Offen über Probleme sprechen - das war der DDR-Staatsmacht suspekt
Viel durchgestanden hat auch Uwe Müller. Er ließ sich 1977 als erwachsener DDR-Bürger evangelisch taufen und verweigerte kurz darauf den Wehrdienst bei der Nationalen Volksarmee (NVA). Das brachte ihm eine Verhaftung ein. Als die Kirchliche Telefonseelsorge ein Jahr vor dem Zusammenbruch der DDR gegründet wurde, standen Müller und die anderen Mitarbeiterinnen und Mitarbeiter unter Bewachung durch die Staatssicherheit. Dass Menschen offen über Probleme sprachen, war der Staatsmacht suspekt, so dass manchmal die Telefonleitungen plötzlich tot waren. Das lag wohl nicht nur an der maroden Technik, sondern auch daran, dass die Stasi es so wollte.
Von Beginn an kamen die meisten Anrufe von Frauen. "Sie haben ein ganz anderes Problembewusstsein als Männer", sagt Uwe Müller. "Sie sind auch viel eher bereit, sich Gedanken zu machen: Wo kriege ich Hilfe her?" Vor der Pandemie beobachtete Andrea, dass viele männliche Anrufer erst einmal längere Zeit plaudern wollten, ehe sie zum eigentlichen Grund ihres Anrufes vordrangen. Frauen könnten sofort darüber reden: "Sie haben oft heftige Themen. Sie wollen was bewegen im Leben." Die Corona-Krise mache es den Männern leichter, ihre Schwierigkeiten direkt anzusprechen, sagt Andrea. Zum Beispiel: "Ich bin schon wochenlang in Kurzarbeit. Mir fällt zu Hause die Decke auf den Kopf."

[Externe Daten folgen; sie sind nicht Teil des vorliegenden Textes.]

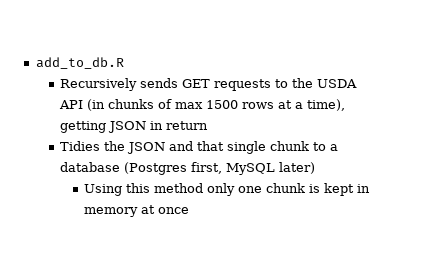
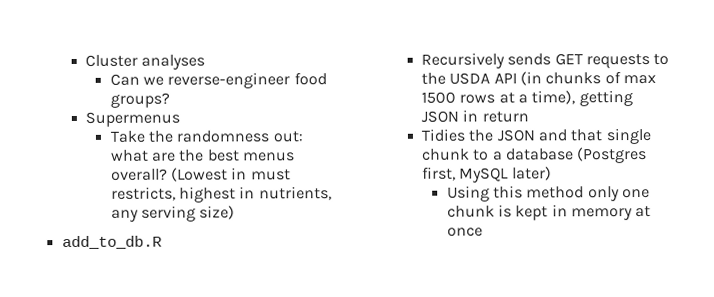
(35, 63) none -> [85,54,206,70] [109,72,327,89] [109,92,170,108] [85,111,181,127] [109,130,303,143] [110,149,295,162] [110,167,291,182] [110,186,332,203] [110,205,236,222] Cluster analyses // Can we reverse-engineer food groups? // Supermenus // Take the randomness out: what are the best menus overall? (Lowest in must restricts, highest in nutrients, any serving size) //

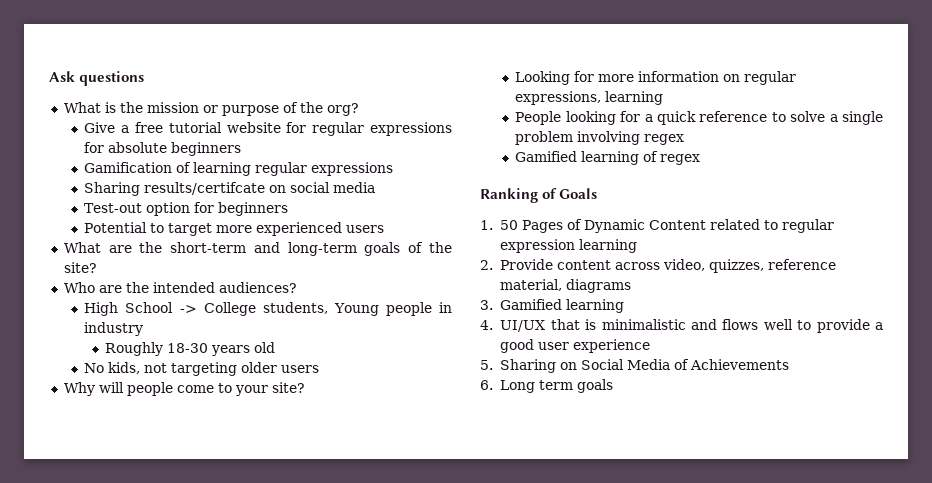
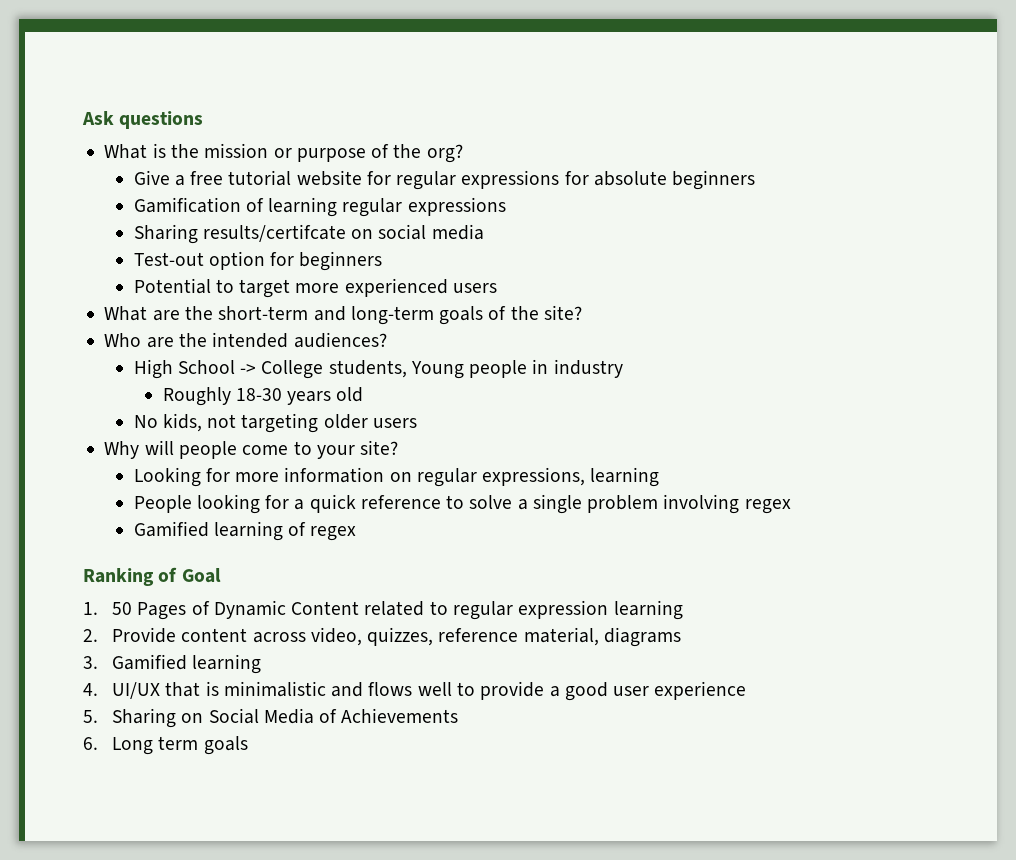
[559,188,598,199] Goals -> [181,568,221,583] Goal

Auf die Panik unmittelbar nach dem Ausbruch der Pandemie folgten viele Anrufe, in denen es um Existenzängste ging. Jetzt macht sich nach Beobachtungen von Uwe Müller der "Lagerkoller" bemerkbar – das stundenlange Herumsitzen in der Wohnung, manchmal mit Menschen, zu denen der Anrufer oder die Anruferin ohnehin eine angespannte Beziehung hat. "Wir empfehlen dann, die Situation zu verlassen", sagt Müller: "Gehen Sie stundenlang spazieren! Und reden Sie darüber!"
Was die Zeit nach der Pandemie anbelangt, ist Uwe Müller, ebenso wie Andrea, ein unverbesserlicher Optimist: "Ich hoffe, dass wir italienische Verhältnisse kriegen: lebensbejahende, lustbetonte Verhältnisse", sagt er. "Dass wir viel mehr auf Kontakt und Gemeinschaftssinn setzen werden. Den anderen im Blick haben und sagen: Was kostet die Welt? Wir zahlen in bar. Wir genießen das Leben und leben es in Beziehungen."